This is an amazing set featuring Richard Pryor as you've (in most cases) never heard him. Rare routines from his start in the 60s and mvoing on to his on the verge stardom with "Craps After Hours" (1971), his Wattstax monologues from the following year, and some variations of "The Wino&The Junkie" and other early classics.
The 1966 "performance" at the Hungry I when Pryor was 25 is so bad you feel embarrassed for him as he bombs on the stage. He tells some really corny jokes about growing up in Peoria (hardcore Pryorologists will recognize this bit from his 1964 TV debut on Kraft Summer Music Hall). Then he takes pictures of the audience and does some bizarre improvs on a gay Batman and Robin and a Japanese mime. However, he does a good job in handling a heckler.
By 1968, the transformation is so astounding that you wonder if Pryor made a Robert Johnson-type deal with the devil to improve his skills. "War Movies" is largely the same material he did on a well-known July 1967 appearance on the Ed Sullivan Show filled with wild voices, sound effects, and characterizations. "Rumpelstilskin" is a comic reenactment of his actual debut in that play in 1946 as a child in Peoria. "Hippy Dippys" is an amusing tale of a young Pryor and his Fat Albert-type group of friends ("You guys are facetious!"). "Faith healer," a religious satire, is the earliest version of what would be Pryor's classic "Our Text For Today" some seven years later. But the real classics here are HANK'S PLACE and PRISON PLAY (aka Black Ben the Blacksmith). The former is an amazing and affectionate look at characters who seem to populate every ghetto juke joint in America (Pryorites note the "Mr. Perkins" character that apparently foreshadows MUDBONE of "Is It Something I Said" fame) and PRISON PLAY is beyond description-Pryor's imagination gone wild and a sheer work of genius that is a treasure to behold of Pryor's storytelling, acting, and social commentary abilities.

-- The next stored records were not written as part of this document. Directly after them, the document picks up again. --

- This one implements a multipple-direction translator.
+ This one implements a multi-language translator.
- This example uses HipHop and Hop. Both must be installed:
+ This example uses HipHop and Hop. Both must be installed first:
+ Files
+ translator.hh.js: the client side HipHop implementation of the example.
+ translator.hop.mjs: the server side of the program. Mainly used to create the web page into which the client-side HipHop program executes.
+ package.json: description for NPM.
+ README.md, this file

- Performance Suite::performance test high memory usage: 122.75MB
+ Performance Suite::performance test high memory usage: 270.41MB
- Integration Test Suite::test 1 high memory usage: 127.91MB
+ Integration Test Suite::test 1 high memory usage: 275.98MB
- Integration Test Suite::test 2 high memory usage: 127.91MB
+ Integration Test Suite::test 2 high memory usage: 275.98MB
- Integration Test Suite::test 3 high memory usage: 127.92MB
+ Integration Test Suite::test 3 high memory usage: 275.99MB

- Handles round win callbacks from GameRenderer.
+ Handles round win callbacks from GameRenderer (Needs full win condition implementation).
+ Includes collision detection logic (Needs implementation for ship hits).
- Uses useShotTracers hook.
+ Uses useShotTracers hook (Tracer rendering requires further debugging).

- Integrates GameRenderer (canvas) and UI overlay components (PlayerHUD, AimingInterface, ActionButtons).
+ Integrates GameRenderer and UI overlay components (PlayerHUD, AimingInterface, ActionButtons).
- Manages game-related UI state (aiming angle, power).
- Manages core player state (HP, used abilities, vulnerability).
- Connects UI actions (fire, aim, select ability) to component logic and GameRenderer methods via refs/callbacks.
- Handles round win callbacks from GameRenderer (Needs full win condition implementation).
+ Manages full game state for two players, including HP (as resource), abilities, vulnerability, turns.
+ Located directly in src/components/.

Disc two is the wild man side of Pryor. The ghetto juke joint classic "Craps After Hours" in it's entirety. More street observations than characterization here, and he's done better versions of some of this same material (Black Preachers, I Spy Cops,the title cut,) elsewhere. While more hardcore and profane than CD 1, this is not for the faint of heart. Even the midly religious will find "Jesus Saves" a blasphemous and uncomfortable listen (although comfort was never Pryor's concern).
Highlights here are "Whorehouse 2," which contains the classic moment filmed in "Live and Smoking" (1971) where Pryor makes a passing comment about his mother's prostitution, drops his head sadly and takes a drag of his cigarette before giving the routine a blistering conclusion. It's less poignant, but oddly comes off as amusing without this visual. A two part "Wino and Junkie" captures an early version of this routine in all its brilliance.

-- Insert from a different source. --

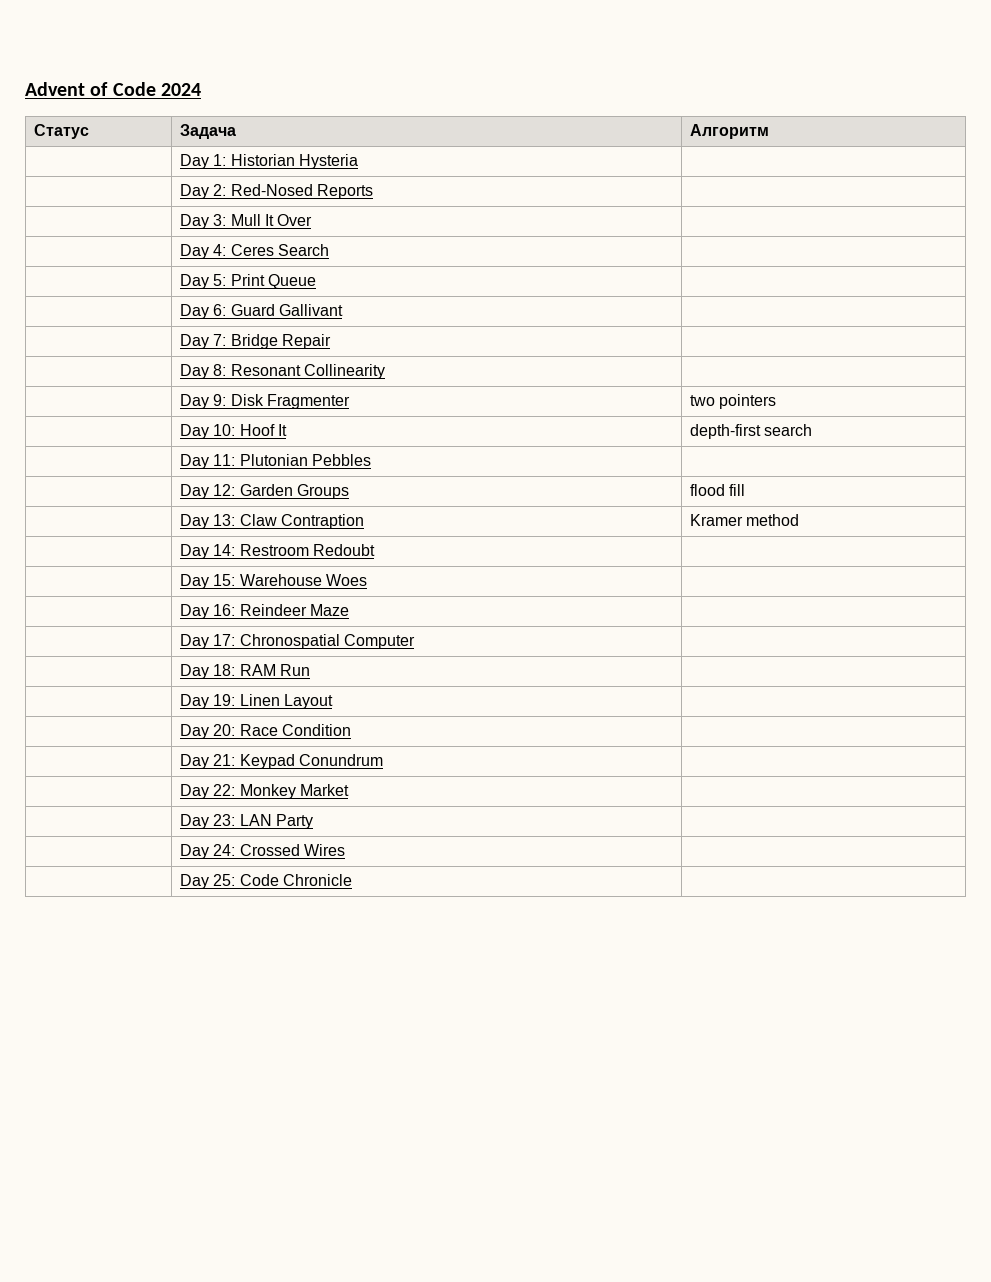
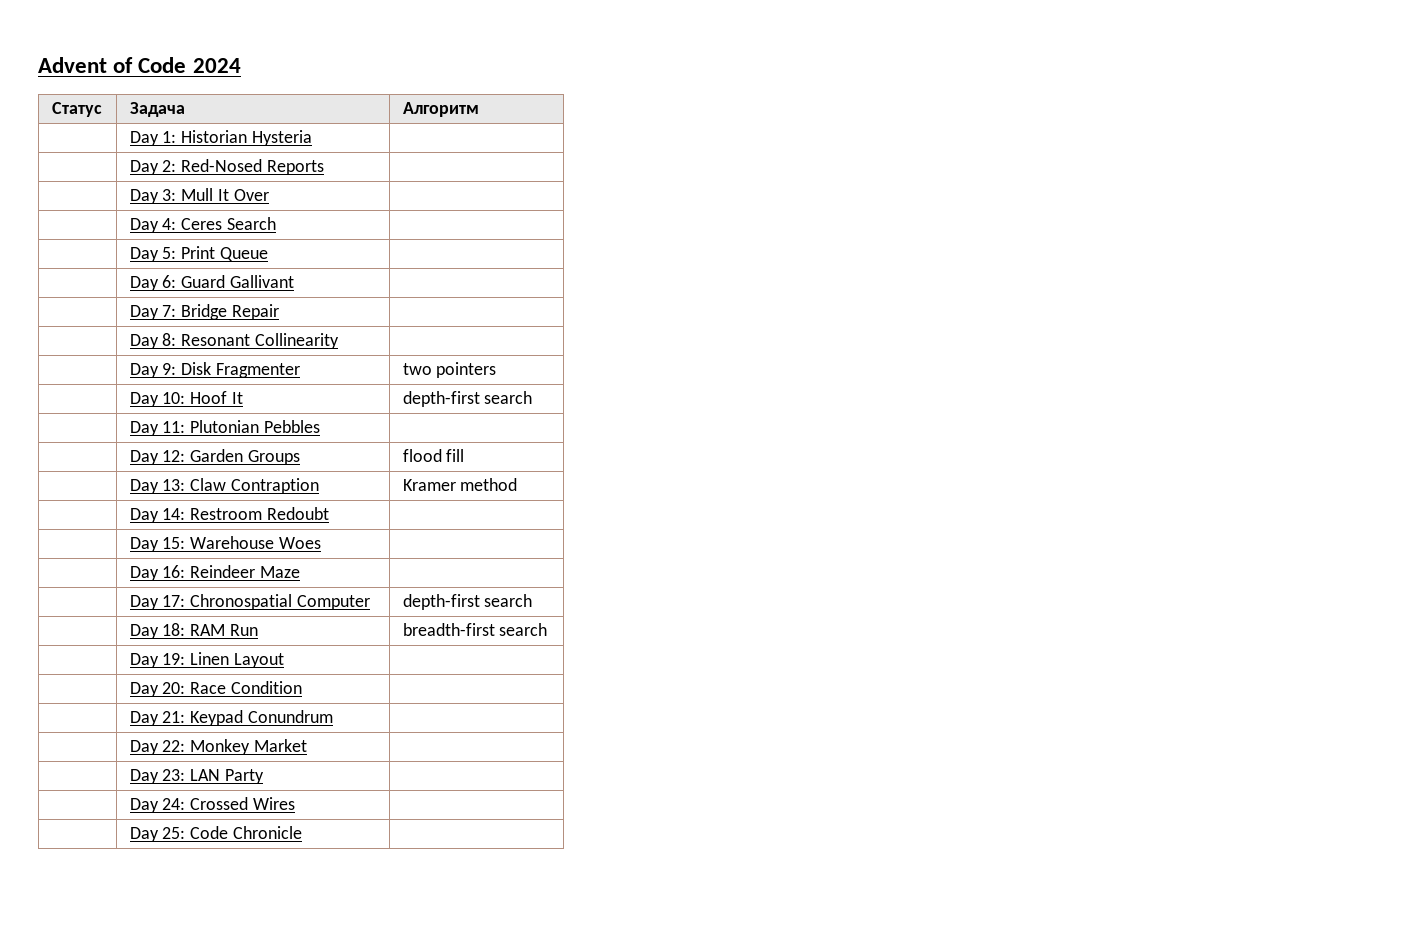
- | Day 17: Chronospatial Computer |
+ | Day 17: Chronospatial Computer | depth-first search
- | Day 18: RAM Run |
+ | Day 18: RAM Run | breadth-first search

Overall, the title is fitting. Pryor started out as a poor Cosby clone and wound up doing what expanded from standup comedy to one-man theater that made you think as well as laugh. I would say that aside from the DVDs of Live in Smoking, Live in Concert, and Live on the Sunset Strip, this CD and "Is It Something I Said" are pretty much all you need for Richard Pryor. Enjoy.